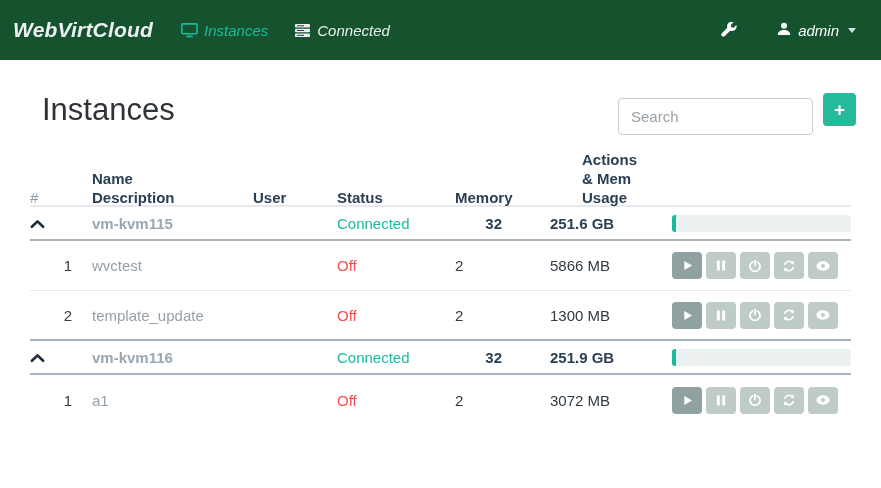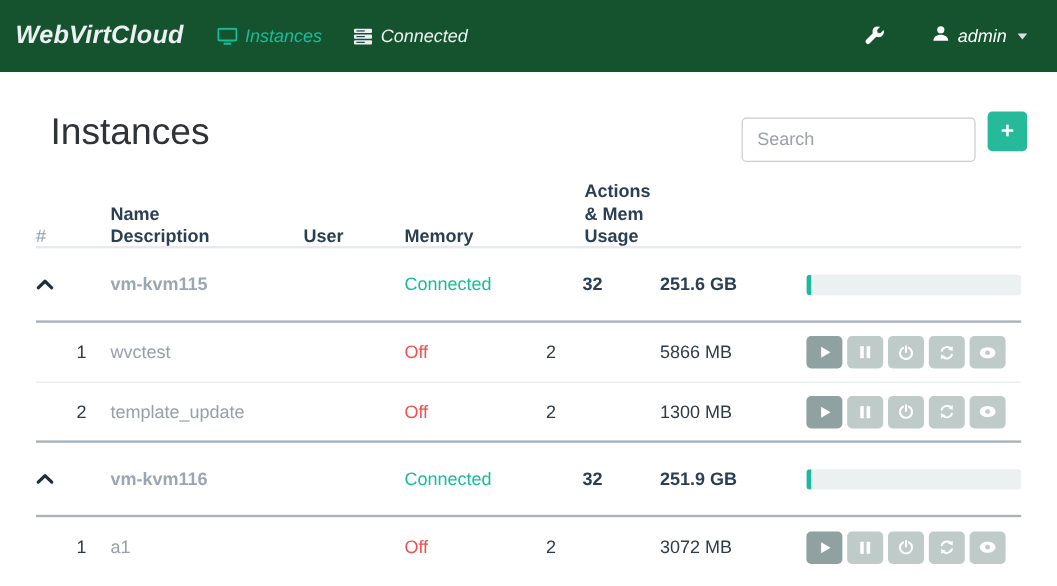--- a/index.html
+++ b/index.html
@@ -170,6 +170,7 @@
       <div>Description</div>
     </div>
     <div class="th cell">User</div>
+    <div class="th cell">Status</div>
     <div class="th cell">Memory</div>
     <div class="th cell actions-cell">Actions &amp; Mem Usage</div>
   </div>

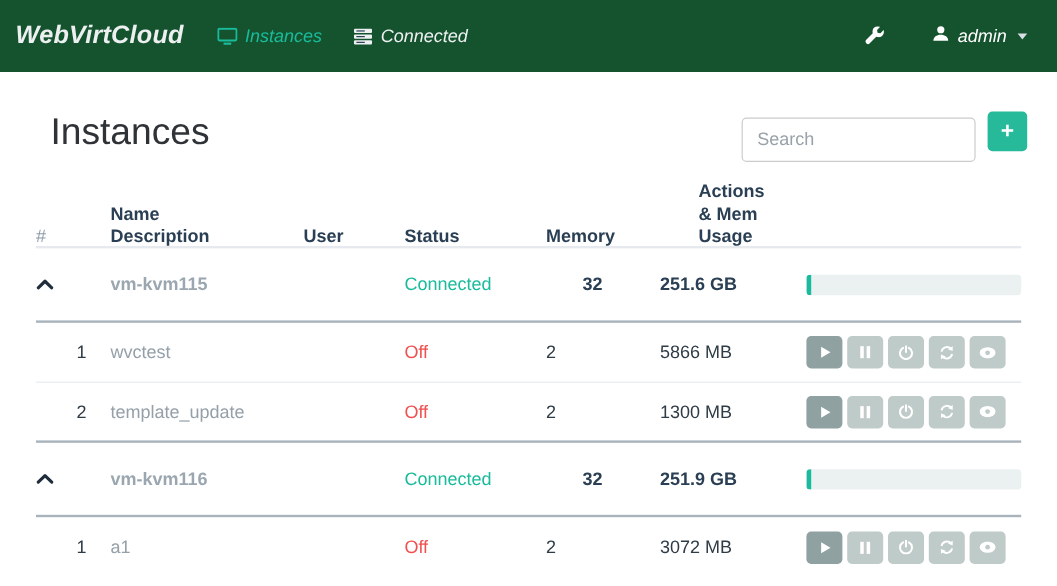--- a/index.html
+++ b/index.html
@@ -67,7 +67,7 @@
            border-bottom: 2px solid #E6EAEE; }
   .thead .th { font-size: 15px; font-weight: 700; color: #2A3F54; line-height: 1.25; }
   .thead .th-num { font-weight: 400; color: #8D9BA8; }
-  .group-row { height: 62px; }
+  .group-row { height: 34px; }
   .inst-row  { height: 50px; }
   .b-dark  { border-bottom: 2px solid #A9B3BB; }
   .b-light { border-bottom: 1px solid #E8EBEE; }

* **Task description**
Retype the data above exactly, dropping every picture.

* **Solved exercise**
--- a/index.html
+++ b/index.html
@@ -170,6 +170,7 @@
       <div>Description</div>
     </div>
     <div class="th cell">User</div>
+    <div class="th cell">Status</div>
     <div class="th cell">Memory</div>
     <div class="th cell actions-cell">Actions &amp; Mem Usage</div>
   </div>

--- a/index.html
+++ b/index.html
@@ -67,7 +67,7 @@
            border-bottom: 2px solid #E6EAEE; }
   .thead .th { font-size: 15px; font-weight: 700; color: #2A3F54; line-height: 1.25; }
   .thead .th-num { font-weight: 400; color: #8D9BA8; }
-  .group-row { height: 62px; }
+  .group-row { height: 34px; }
   .inst-row  { height: 50px; }
   .b-dark  { border-bottom: 2px solid #A9B3BB; }
   .b-light { border-bottom: 1px solid #E8EBEE; }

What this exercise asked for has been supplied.